- Task to complete: Set down, word for word, every line of the material below from the one containing "color: #4c1d95 ->" through the one containing "height: 97px ->", but none of its pictures.

- Task inputs:
■ ■ ■ ■ ■ ■ ■
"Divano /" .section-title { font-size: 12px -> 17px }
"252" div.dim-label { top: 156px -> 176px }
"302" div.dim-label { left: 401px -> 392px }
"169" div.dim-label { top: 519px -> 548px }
■ ■ ■ ■ ■ ■ ■
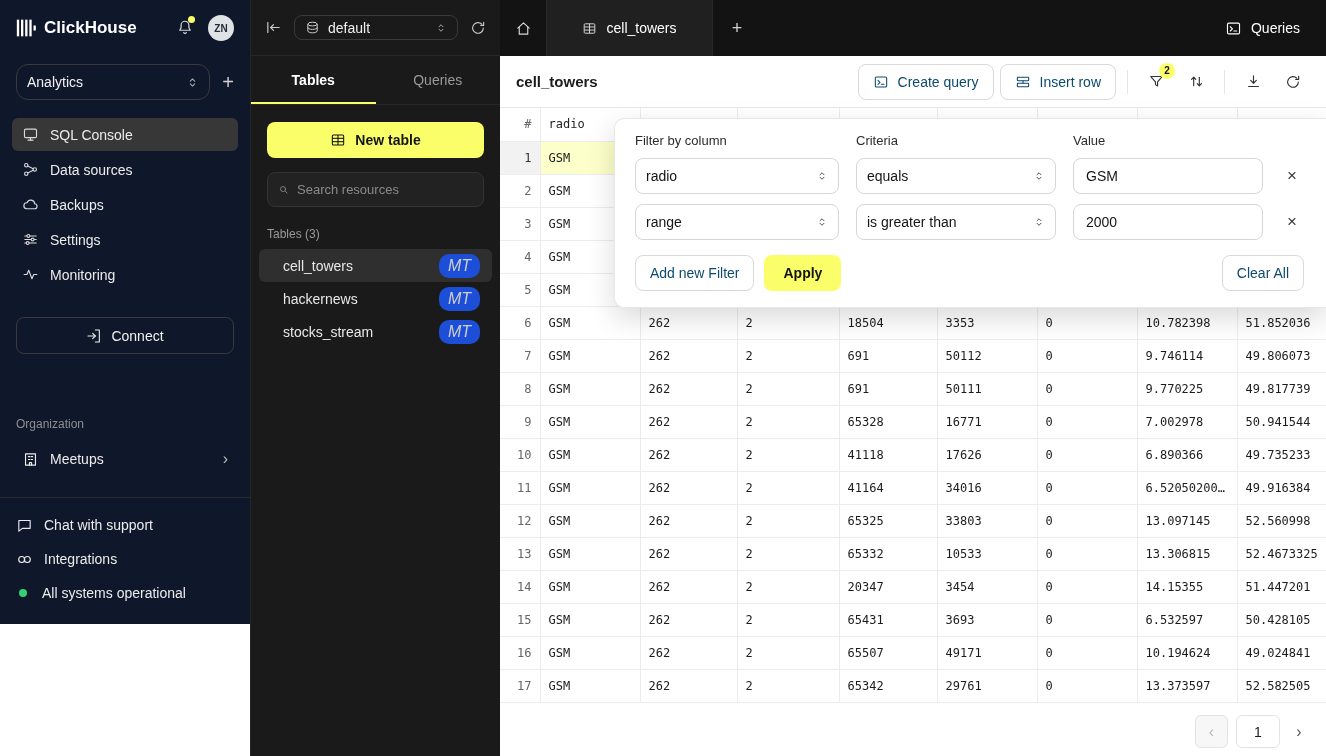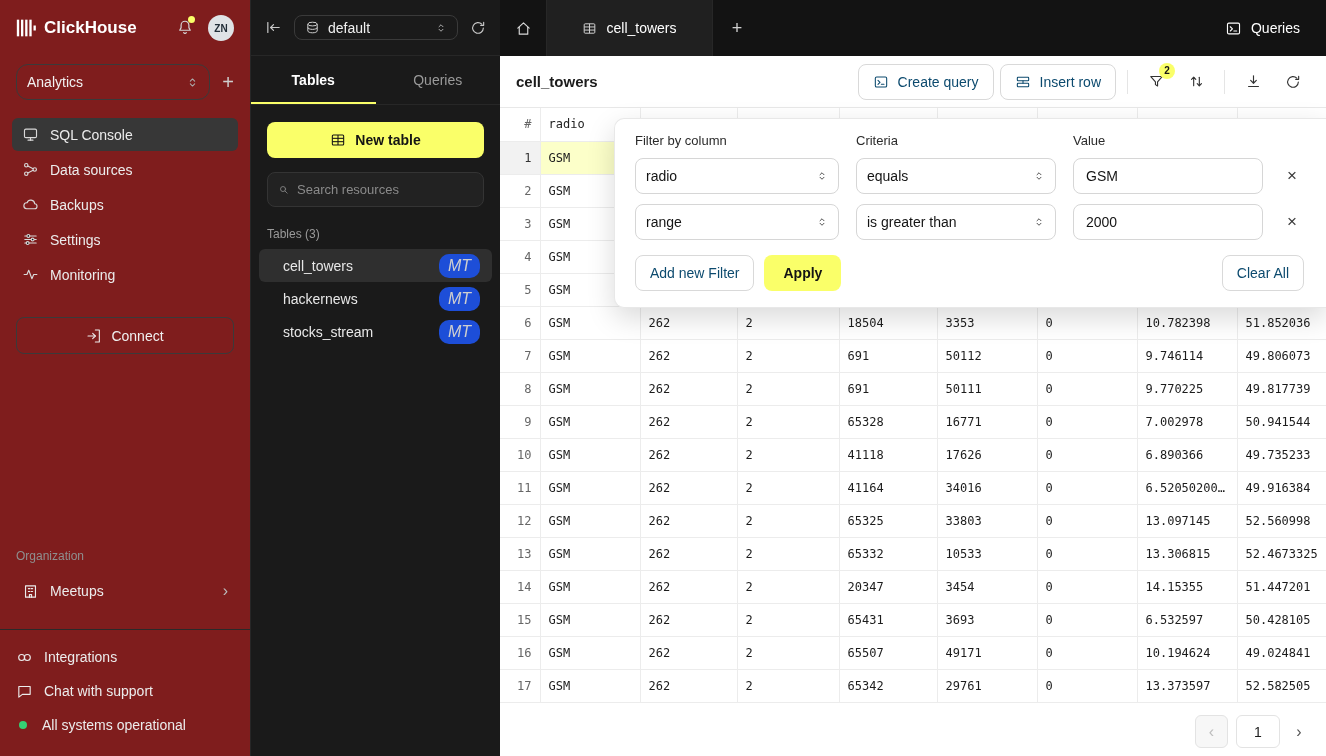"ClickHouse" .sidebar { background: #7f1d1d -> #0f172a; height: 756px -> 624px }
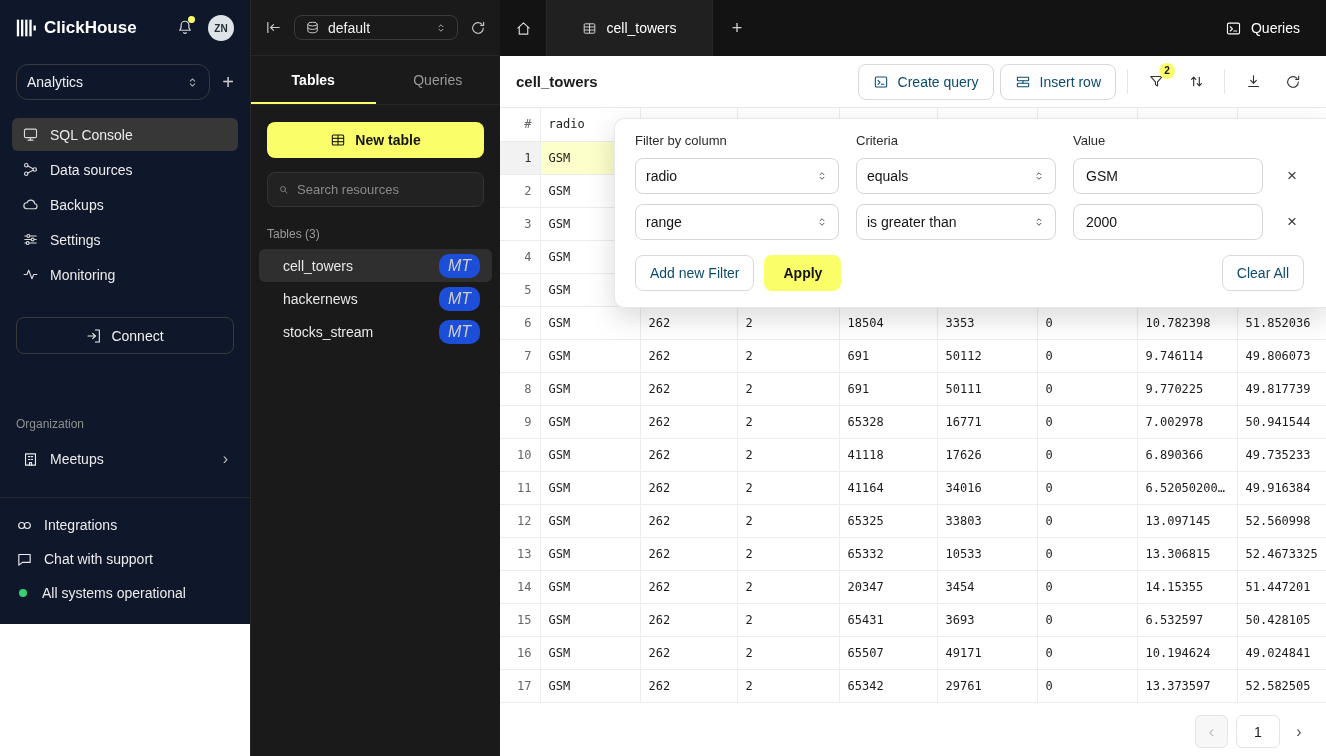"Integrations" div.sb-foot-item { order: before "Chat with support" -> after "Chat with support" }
■ ■ ■ ■ ■ ■ ■
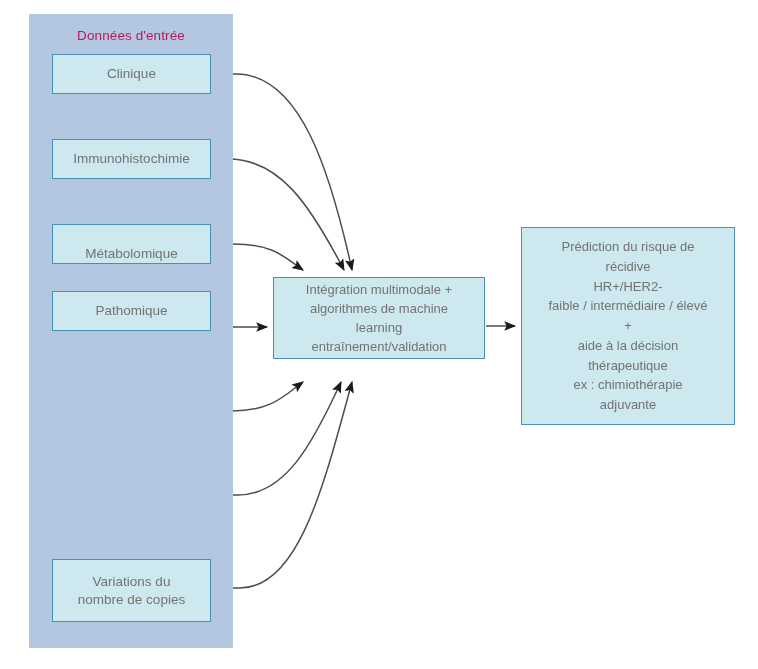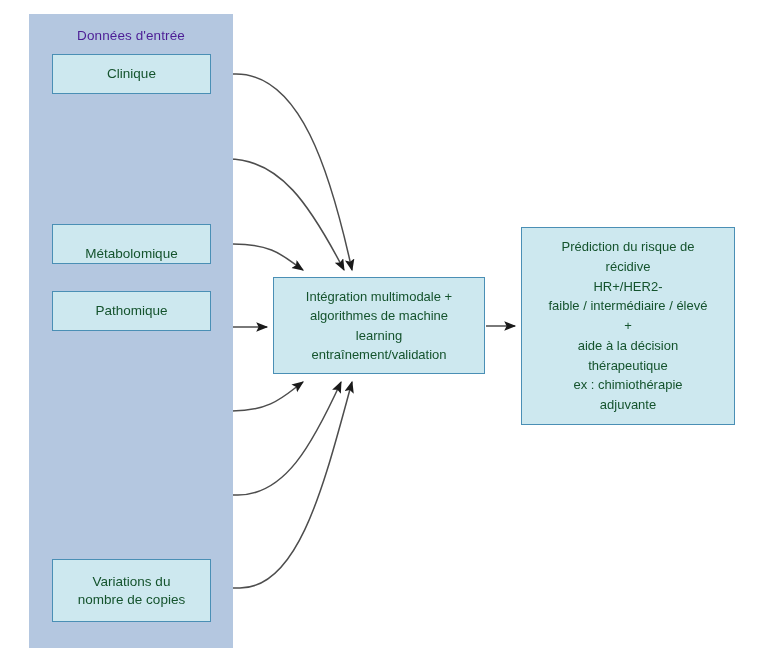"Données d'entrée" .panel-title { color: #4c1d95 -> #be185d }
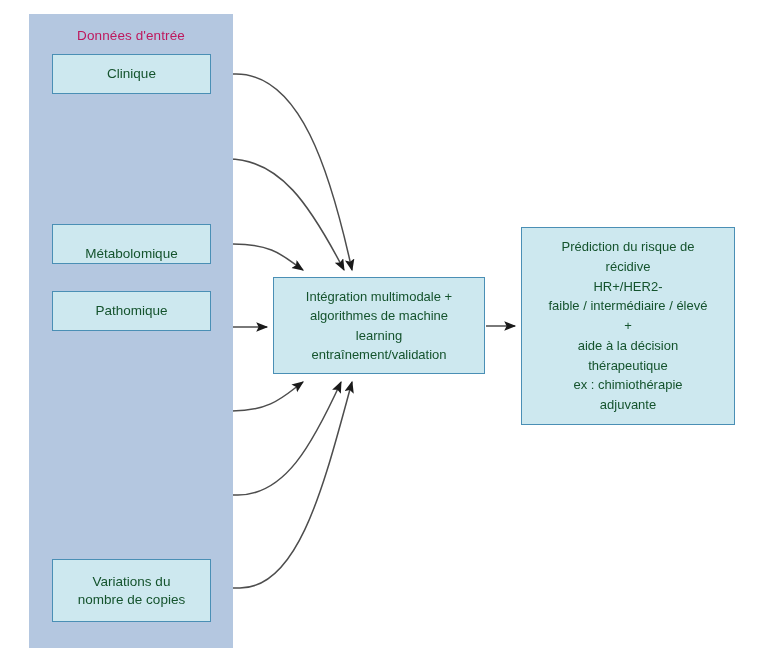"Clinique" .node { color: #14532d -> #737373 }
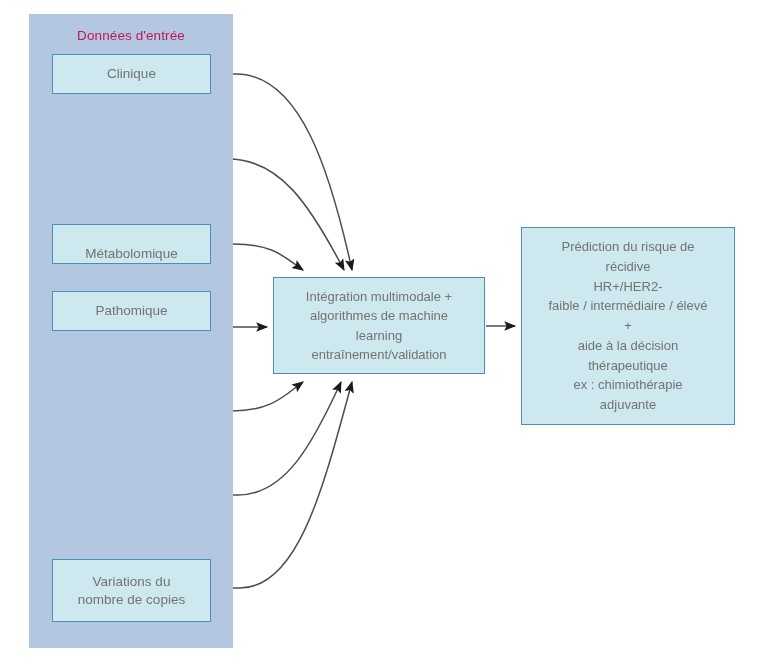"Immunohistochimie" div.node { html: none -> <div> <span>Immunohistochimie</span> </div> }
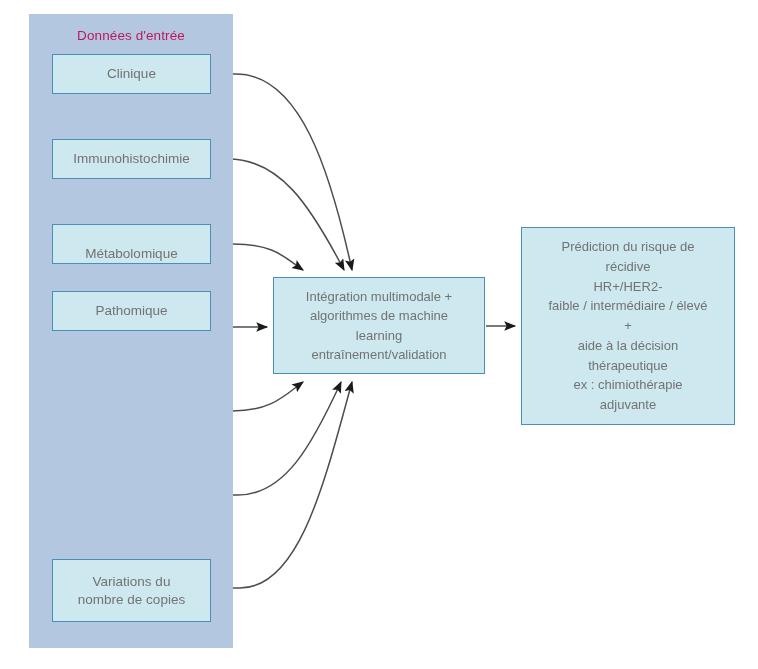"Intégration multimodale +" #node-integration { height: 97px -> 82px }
■ ■ ■ ■ ■ ■ ■
- Response to this exercise:
"Données d'entrée" .panel-title { color: #4c1d95 -> #be185d }
"Clinique" .node { color: #14532d -> #737373 }
"Immunohistochimie" div.node { html: none -> <div> <span>Immunohistochimie</span> </div> }
"Intégration multimodale +" #node-integration { height: 97px -> 82px }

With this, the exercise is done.